When most people think of corruption, they picture bribery in exchange for favors, or officials with their hands in the treasury till. But “corruption is no longer just about individual autocrats pilfering their nation’s wealth to live large – it is about their building out an entire system of governance – aided by facilitators beyond their borders,” said USAID Administrator Samantha Power.

“It’s about taking advantage of an opaque global financial system to pillage on a grand, international scale with the help of a new industry of these shadowy facilitators,” she said. “And it’s about using corruption to influence the politics – and the policies – of other countries and to reshape global norms and influence multilateral institutions in a manner that is seen to be serving their interests.”

A corrupt politician who was elected with the help of a powerful neighbor will use his position to create a system of entrenched corruption across entire economic sectors.
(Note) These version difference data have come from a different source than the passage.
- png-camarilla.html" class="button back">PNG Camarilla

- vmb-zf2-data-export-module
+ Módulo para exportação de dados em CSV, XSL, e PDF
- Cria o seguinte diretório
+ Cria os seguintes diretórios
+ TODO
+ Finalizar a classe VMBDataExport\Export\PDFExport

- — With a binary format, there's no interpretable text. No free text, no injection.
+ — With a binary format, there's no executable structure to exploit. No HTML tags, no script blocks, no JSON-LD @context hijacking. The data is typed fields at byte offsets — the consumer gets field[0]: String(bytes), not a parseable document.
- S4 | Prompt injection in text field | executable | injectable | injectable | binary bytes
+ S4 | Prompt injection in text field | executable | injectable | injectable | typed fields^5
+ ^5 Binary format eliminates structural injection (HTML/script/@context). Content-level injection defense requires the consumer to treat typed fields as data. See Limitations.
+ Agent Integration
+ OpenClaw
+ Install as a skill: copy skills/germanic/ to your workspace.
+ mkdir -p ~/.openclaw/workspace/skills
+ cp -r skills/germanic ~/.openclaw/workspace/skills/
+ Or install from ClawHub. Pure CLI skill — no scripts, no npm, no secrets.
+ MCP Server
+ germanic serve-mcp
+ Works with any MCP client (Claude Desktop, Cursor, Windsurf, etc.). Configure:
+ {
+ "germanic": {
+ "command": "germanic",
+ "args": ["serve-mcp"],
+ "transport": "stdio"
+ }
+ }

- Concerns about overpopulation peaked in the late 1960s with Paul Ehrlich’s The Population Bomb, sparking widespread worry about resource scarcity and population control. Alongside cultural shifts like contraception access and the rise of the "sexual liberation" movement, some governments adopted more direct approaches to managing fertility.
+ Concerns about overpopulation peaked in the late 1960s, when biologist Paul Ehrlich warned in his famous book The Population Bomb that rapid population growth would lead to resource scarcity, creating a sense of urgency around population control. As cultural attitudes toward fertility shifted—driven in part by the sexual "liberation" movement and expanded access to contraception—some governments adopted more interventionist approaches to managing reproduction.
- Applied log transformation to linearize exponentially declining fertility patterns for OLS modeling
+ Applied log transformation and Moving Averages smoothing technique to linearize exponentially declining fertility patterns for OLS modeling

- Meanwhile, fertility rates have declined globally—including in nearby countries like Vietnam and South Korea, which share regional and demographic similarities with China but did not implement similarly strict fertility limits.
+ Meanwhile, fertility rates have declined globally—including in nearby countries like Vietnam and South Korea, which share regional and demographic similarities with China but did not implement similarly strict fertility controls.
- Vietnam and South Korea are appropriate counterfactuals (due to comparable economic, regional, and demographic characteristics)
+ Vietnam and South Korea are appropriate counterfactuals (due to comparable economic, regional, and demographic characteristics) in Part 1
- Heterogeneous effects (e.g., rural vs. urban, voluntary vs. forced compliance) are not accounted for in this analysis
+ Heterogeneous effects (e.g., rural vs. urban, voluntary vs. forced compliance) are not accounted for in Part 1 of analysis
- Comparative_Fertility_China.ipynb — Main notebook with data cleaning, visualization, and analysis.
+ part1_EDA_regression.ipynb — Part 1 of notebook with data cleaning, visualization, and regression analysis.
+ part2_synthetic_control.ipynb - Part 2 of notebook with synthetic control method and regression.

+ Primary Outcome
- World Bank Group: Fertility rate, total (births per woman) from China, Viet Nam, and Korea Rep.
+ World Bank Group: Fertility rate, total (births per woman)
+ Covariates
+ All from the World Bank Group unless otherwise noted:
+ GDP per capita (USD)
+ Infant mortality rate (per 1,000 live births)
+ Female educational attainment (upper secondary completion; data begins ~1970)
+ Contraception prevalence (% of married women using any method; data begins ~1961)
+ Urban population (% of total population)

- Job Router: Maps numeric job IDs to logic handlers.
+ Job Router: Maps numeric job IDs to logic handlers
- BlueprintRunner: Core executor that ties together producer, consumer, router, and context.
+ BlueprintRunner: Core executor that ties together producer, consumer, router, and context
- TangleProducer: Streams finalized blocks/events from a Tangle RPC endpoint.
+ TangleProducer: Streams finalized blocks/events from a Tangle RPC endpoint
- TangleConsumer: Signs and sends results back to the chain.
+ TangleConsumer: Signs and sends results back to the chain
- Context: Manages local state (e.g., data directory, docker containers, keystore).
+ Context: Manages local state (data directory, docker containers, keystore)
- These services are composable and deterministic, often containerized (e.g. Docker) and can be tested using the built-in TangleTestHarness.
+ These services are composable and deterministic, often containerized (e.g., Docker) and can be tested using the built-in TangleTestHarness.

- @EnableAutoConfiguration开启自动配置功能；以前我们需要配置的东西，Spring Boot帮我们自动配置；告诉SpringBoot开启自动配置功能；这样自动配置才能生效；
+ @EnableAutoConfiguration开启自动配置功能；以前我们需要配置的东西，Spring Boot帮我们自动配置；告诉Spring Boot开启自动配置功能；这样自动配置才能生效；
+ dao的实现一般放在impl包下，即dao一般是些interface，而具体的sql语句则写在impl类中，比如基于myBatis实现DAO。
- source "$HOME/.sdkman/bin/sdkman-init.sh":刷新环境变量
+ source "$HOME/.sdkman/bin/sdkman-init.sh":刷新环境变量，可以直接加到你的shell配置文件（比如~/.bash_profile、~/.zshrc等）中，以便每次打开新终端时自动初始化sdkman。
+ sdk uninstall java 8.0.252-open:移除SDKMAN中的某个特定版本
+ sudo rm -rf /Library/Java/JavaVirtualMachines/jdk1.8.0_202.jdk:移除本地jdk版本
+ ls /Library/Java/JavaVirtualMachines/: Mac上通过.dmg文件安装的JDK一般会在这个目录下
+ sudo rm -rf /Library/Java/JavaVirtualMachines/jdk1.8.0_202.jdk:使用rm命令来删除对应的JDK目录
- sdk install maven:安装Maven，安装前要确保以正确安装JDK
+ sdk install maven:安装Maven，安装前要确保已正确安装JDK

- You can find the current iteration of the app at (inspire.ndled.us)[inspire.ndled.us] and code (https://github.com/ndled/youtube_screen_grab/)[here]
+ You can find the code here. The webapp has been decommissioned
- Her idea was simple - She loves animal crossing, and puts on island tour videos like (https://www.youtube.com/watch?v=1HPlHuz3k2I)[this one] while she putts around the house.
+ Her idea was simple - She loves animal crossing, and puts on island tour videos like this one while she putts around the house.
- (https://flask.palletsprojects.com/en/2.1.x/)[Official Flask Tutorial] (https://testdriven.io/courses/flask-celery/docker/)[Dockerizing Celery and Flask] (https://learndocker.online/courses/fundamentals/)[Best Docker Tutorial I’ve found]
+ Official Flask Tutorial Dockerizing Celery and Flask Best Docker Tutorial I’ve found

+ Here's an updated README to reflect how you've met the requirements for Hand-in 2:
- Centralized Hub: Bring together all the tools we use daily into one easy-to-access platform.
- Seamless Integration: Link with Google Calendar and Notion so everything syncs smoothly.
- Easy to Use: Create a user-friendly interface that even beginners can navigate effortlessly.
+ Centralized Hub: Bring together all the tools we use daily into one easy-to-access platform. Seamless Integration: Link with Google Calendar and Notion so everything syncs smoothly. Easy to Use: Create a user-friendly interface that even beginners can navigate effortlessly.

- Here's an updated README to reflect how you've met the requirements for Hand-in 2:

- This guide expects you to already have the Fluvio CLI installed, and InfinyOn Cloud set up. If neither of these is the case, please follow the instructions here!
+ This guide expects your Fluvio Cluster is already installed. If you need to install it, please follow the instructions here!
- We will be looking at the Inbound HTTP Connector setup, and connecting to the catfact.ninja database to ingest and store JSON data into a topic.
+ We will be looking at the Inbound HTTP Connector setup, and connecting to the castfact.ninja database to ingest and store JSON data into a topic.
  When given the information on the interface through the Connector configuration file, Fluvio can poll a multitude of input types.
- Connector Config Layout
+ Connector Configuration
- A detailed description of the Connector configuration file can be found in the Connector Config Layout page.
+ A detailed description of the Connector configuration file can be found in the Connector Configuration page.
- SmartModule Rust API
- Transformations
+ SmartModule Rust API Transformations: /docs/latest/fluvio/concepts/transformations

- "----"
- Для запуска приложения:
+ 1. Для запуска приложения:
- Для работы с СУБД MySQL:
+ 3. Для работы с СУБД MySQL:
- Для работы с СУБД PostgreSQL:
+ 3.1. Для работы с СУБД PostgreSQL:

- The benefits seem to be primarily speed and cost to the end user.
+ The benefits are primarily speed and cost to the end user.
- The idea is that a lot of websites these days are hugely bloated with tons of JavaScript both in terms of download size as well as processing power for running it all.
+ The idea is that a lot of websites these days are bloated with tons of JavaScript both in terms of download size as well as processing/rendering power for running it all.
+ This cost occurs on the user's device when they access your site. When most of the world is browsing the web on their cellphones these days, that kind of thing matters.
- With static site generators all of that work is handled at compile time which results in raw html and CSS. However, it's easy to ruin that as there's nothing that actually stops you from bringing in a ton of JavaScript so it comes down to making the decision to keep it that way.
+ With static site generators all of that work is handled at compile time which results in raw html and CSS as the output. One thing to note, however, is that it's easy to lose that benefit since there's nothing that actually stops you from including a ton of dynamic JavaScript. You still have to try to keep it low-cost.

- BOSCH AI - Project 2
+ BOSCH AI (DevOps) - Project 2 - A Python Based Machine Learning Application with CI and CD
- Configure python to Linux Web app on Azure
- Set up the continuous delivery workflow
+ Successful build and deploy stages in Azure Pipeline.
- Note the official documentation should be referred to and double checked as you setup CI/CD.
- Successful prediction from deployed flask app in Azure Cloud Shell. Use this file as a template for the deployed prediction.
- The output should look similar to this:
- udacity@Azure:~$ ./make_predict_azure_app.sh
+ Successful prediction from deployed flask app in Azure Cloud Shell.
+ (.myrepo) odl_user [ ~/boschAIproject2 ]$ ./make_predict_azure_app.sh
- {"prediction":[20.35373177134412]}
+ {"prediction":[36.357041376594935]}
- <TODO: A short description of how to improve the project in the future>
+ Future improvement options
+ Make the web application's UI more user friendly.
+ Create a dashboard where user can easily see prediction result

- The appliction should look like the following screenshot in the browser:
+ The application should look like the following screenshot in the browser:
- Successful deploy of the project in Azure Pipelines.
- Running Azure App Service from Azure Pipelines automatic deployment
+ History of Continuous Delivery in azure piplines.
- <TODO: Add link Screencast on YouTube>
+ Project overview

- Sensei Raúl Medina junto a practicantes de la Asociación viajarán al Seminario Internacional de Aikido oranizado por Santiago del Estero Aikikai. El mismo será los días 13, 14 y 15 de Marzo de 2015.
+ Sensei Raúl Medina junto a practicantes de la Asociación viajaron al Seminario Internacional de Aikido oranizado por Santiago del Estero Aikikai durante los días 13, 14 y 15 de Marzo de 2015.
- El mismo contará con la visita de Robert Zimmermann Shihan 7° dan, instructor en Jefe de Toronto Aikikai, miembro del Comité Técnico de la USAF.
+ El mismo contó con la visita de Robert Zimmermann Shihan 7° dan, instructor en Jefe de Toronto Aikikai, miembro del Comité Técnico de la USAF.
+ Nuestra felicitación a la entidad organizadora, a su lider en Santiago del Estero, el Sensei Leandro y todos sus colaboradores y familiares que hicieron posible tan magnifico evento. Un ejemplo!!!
And as payback, he will grant his benefactors enormous advantages, even allowing them a certain amount of control.

“Systemization, facilitation, instrumentalization of corruption to obtain political benefit abroad – these are the qualities, the faces of modern corruption,” said Administrator Power. “The UN estimates that corruption costs the developing world $1.26 trillion each year, which is a staggering nine times the amount of all the official development assistance provided each year – nine times that amount.”

In response, the United States is altering its approach, to meet the modern faces of corruption.

“First, we want to reduce opportunities for corruption in the first place – both domestic and transnational. Second, where corruption does occur, we want to raise its cost to deter it – including by funding global networks of investigative journalists and activists who can help expose complex, multi-country schemes,” she said. “And third, we want to incentivize good behavior and integrity, so that upstanding public servants are rewarded, and private sector leaders are making decisions that improve anti-corruption efforts rather than exacerbating them.”

Corrupt actors continually evolve their tactics and approaches. To keep pace, we are revamping our toolkit to respond to historic windows of opportunity for uprooting kleptocracy. We invite partnership with all those committed to ensuring that public resources deliver for the public good.